Trovò il cippo, lo riconobbe. Era soltanto una pietra, insignificante all’apparenza. Ma era proprio come l’aveva sempre immaginato. Si fermò davanti al cippo. Soltanto un dubbio la sfiorò: se avesse dovuto voltarsi indietro, ancora una volta, prima di attraversare il confine.
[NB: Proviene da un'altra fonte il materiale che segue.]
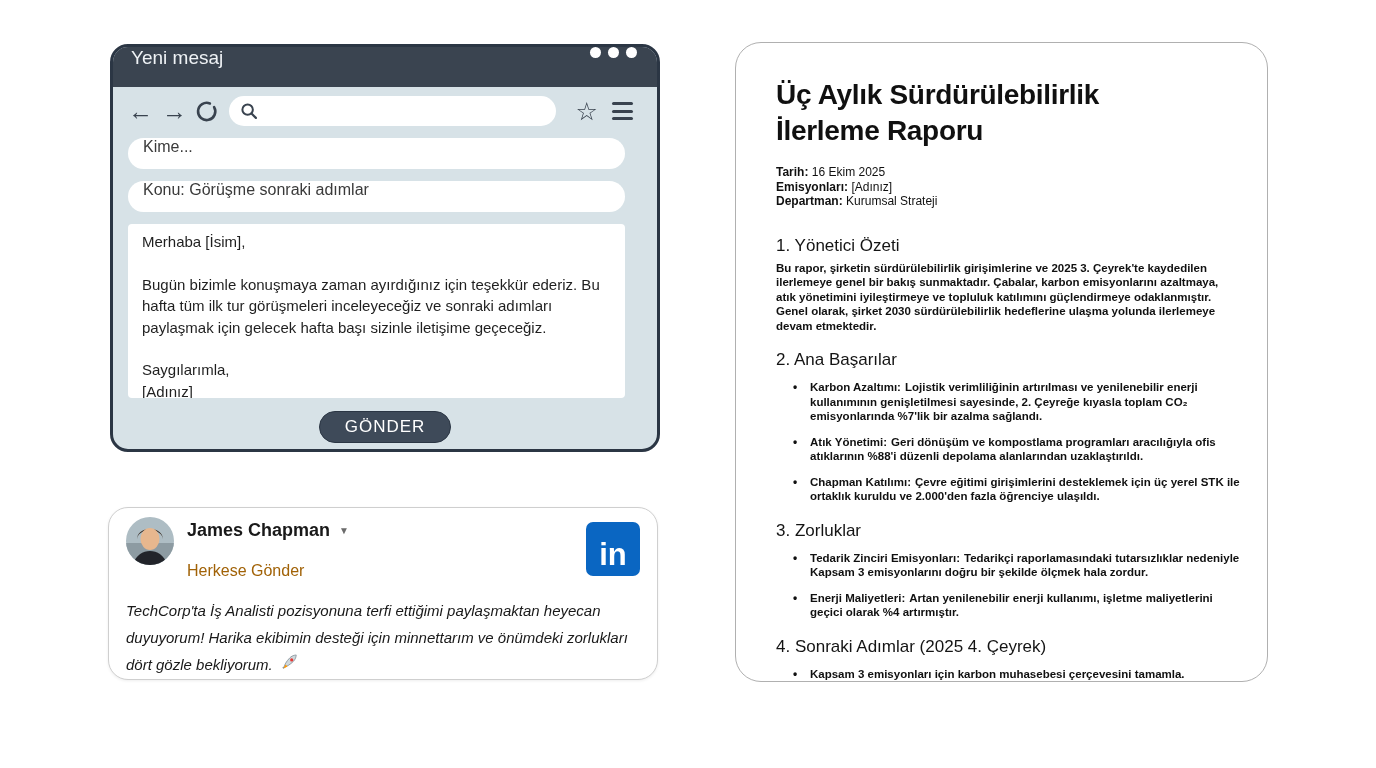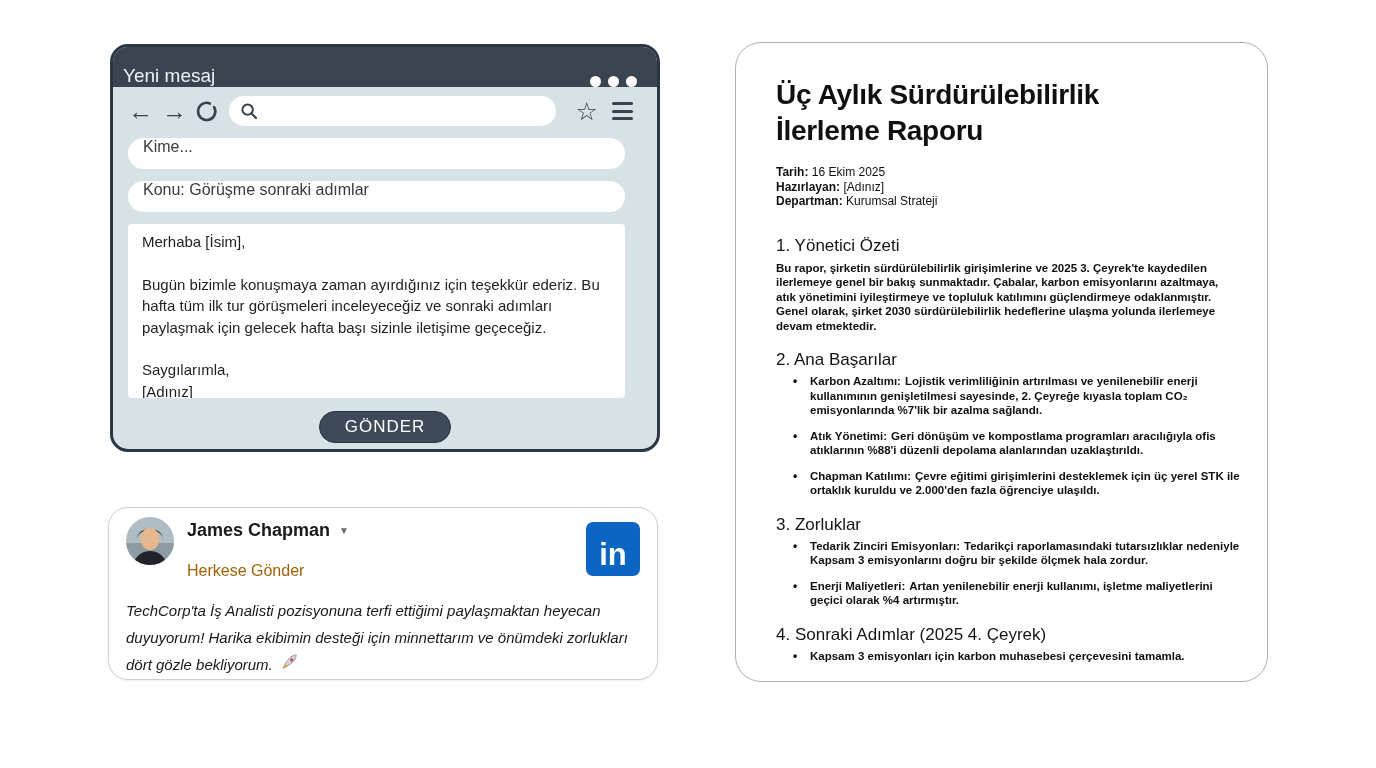"Yeni mesaj" .title-bar { align-items: flex-end -> flex-start; padding: 0 20px 0 10px -> 0 20px 0 18px }
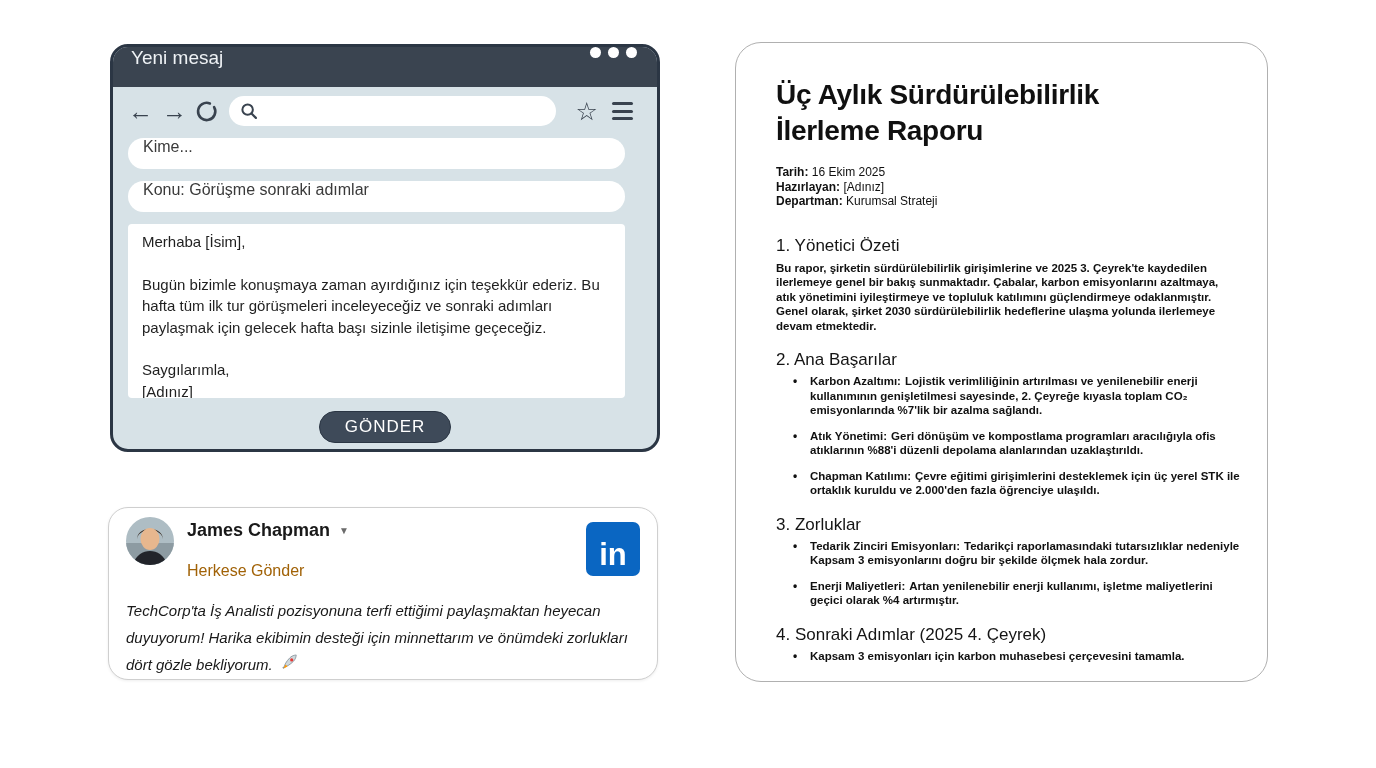"Hazırlayan:" b { text: Hazırlayan -> Emisyonları }
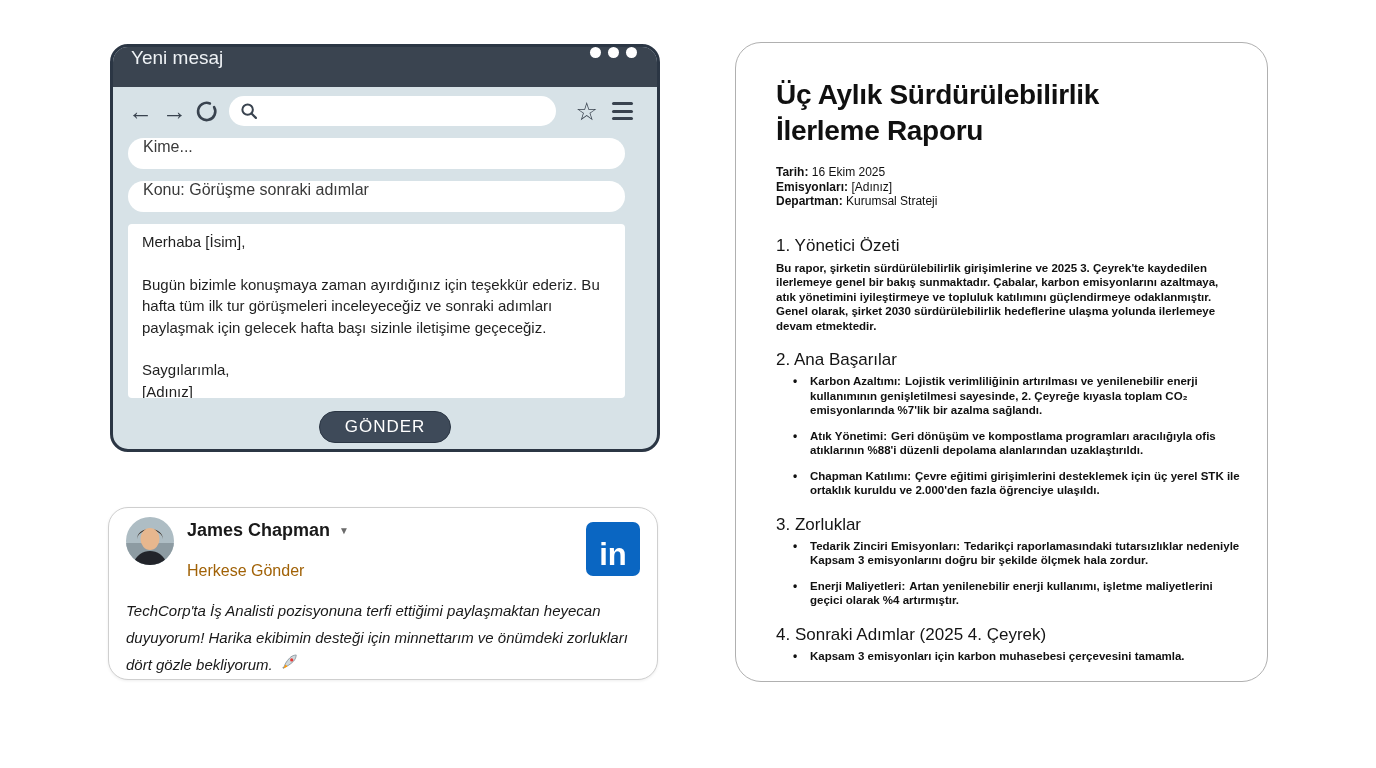"Karbon Azaltımı: Lojistik verimliliğinin" .bullets { margin-top: 4px -> 10px }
Sorrise e proseguì.

 

 

One Comment

  1. Annamaria Deidda

    Grazie, Gianni per il tuo racconto profondo e dolce che hai dedicato alla mia mamma che il 5 maggio è volata via . La immagino pudica e sorniona nel leggerlo , orgogliosa come sempre del suo nipote che tanto amava . Da figlia non posso che essere orgogliosa di una mamma forte e coraggiosa che troppo giovane è rimasta sola a crescere due ragazze che ancora dovevano portare a termine gli studi . Con fatica ci è riuscita senza mai lamentarsi e senza mai volere niente per se , ma donandosi fino all’ultimo alle figlie ,ai suoi generi, (per lei più che figli) e ai suoi tre nipoti che ci ha aiutato a crescere con severità ma con infinito e inusuale amore . Era una femminista ante litteram e ci ha insegnato l’importanza dell’indipendenza e dell’autonomia . “Andare avanti senza chiedere mai” era il suo motto al quale ha tenuto fede per i suoi splendidi 97 anni. Il dolore lacerante per la sua perdita può solo essere mitigato dall’orgoglio di averla avuta in dono. Grazie mamma ,adesso da lassù saprai come al solito intervenire nella nostra vita che per noi continuerà nel tuo ricordo.